(Code change snippets)
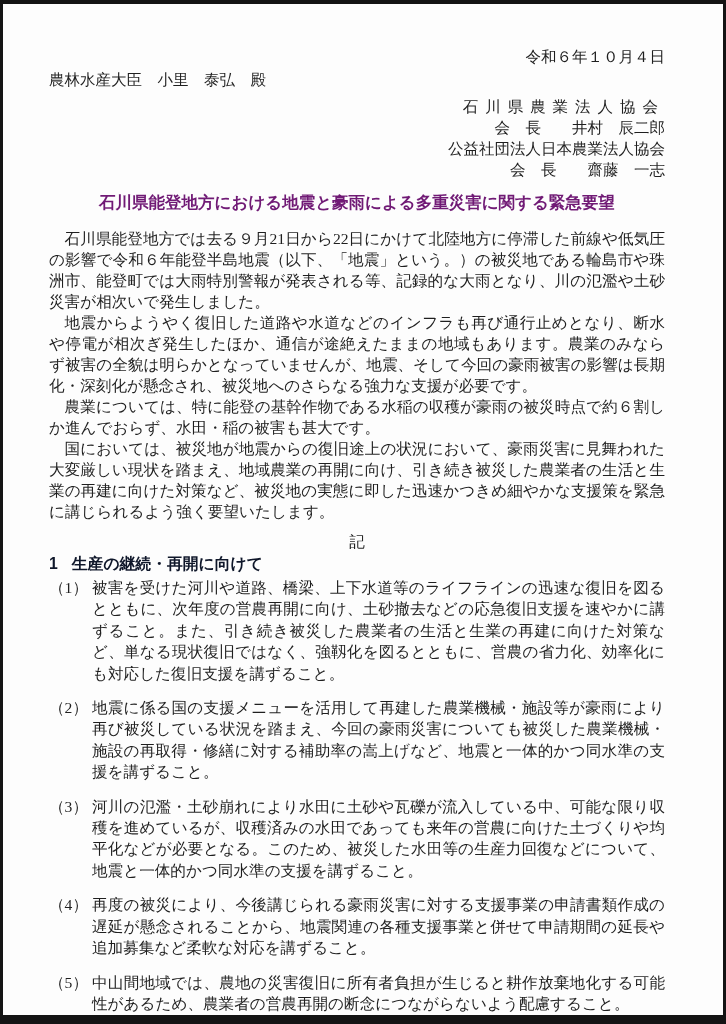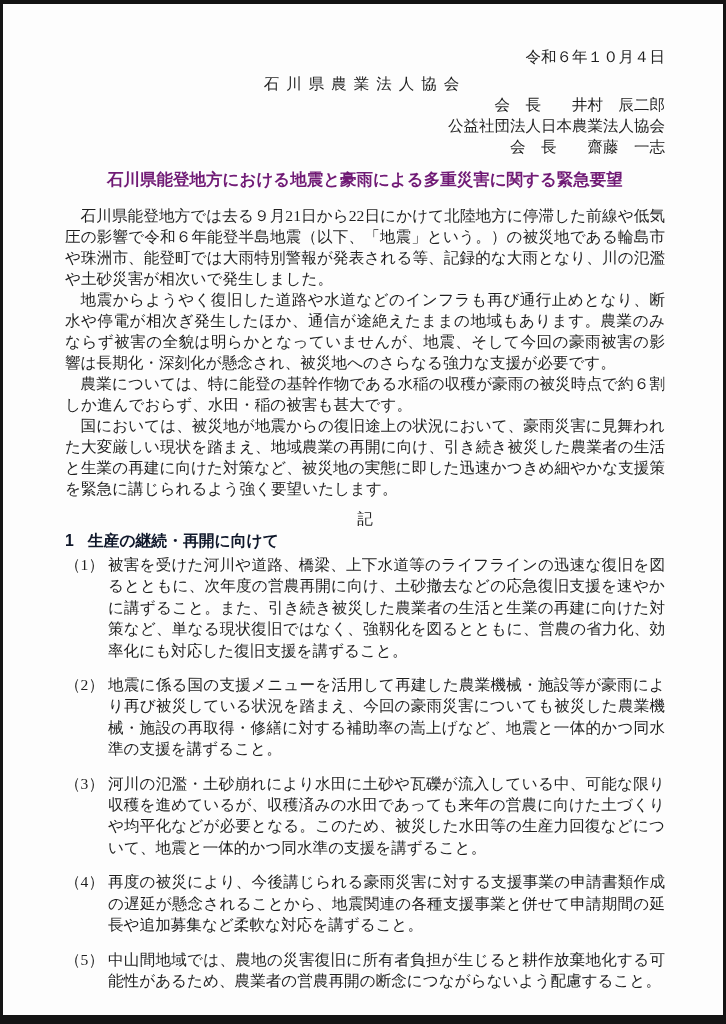--- a/index.html
+++ b/index.html
@@ -23,7 +23,7 @@
     color: #1f1f1f;
   }
   .content {
-    padding: 40px 58px 0 62px;
+    padding: 40px 58px 0 46px;
   }
   .date-line {
     text-align: right;

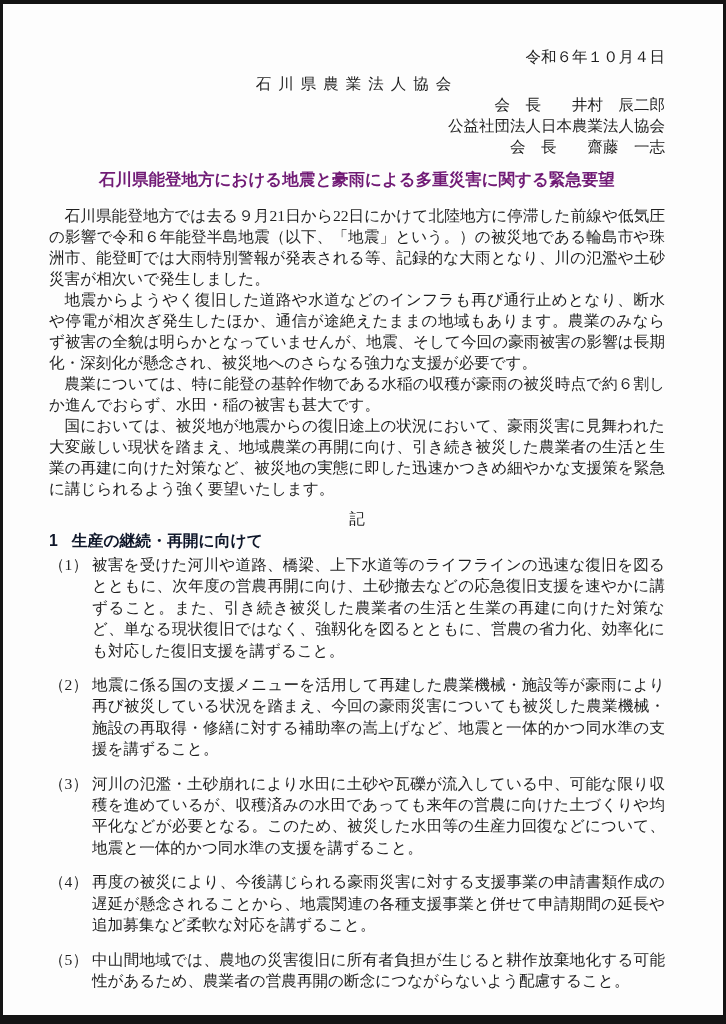--- a/index.html
+++ b/index.html
@@ -111,6 +111,7 @@
 
     <div class="date-line">令和６年１０月４日</div>
 
+    <div class="addressee-line">農林水産大臣　小里　泰弘　殿</div>
 
     <div class="sender-block">
       <div class="sender-org-spaced">石川県農業法人協会</div>

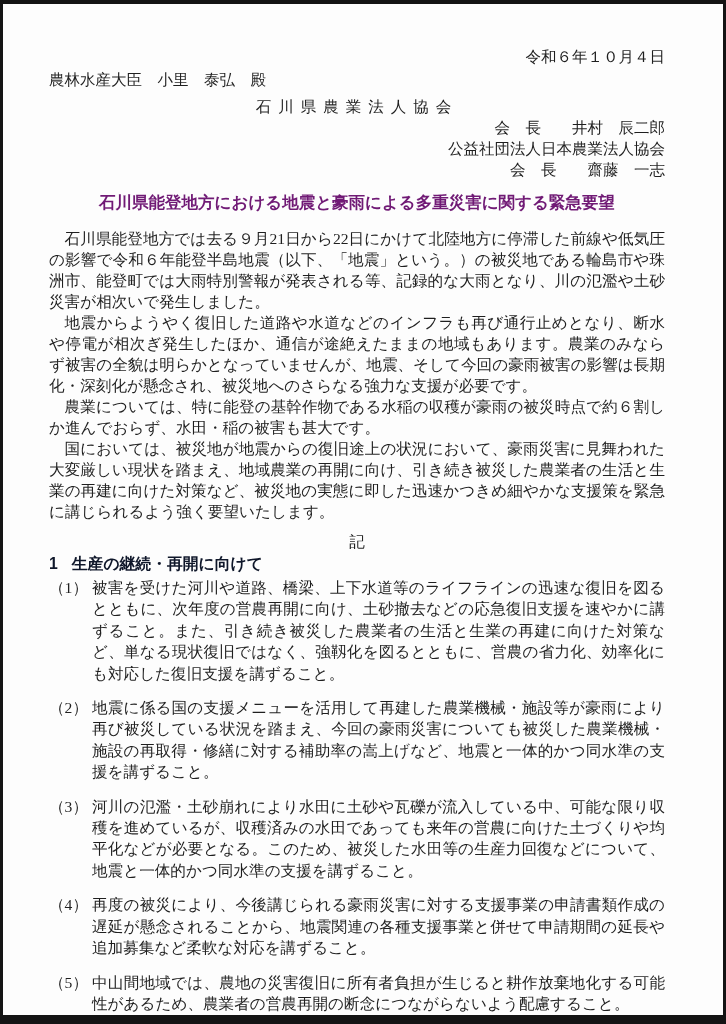--- a/index.html
+++ b/index.html
@@ -45,7 +45,6 @@
   }
   .sender-org-spaced {
     letter-spacing: 0.45em;
-    text-align: center;
   }
   .doc-title {
     text-align: center;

What to do.
Output every record above verbatim, excluding images.

Written answer.
--- a/index.html
+++ b/index.html
@@ -23,7 +23,7 @@
     color: #1f1f1f;
   }
   .content {
-    padding: 40px 58px 0 62px;
+    padding: 40px 58px 0 46px;
   }
   .date-line {
     text-align: right;

--- a/index.html
+++ b/index.html
@@ -111,6 +111,7 @@
 
     <div class="date-line">令和６年１０月４日</div>
 
+    <div class="addressee-line">農林水産大臣　小里　泰弘　殿</div>
 
     <div class="sender-block">
       <div class="sender-org-spaced">石川県農業法人協会</div>

--- a/index.html
+++ b/index.html
@@ -45,7 +45,6 @@
   }
   .sender-org-spaced {
     letter-spacing: 0.45em;
-    text-align: center;
   }
   .doc-title {
     text-align: center;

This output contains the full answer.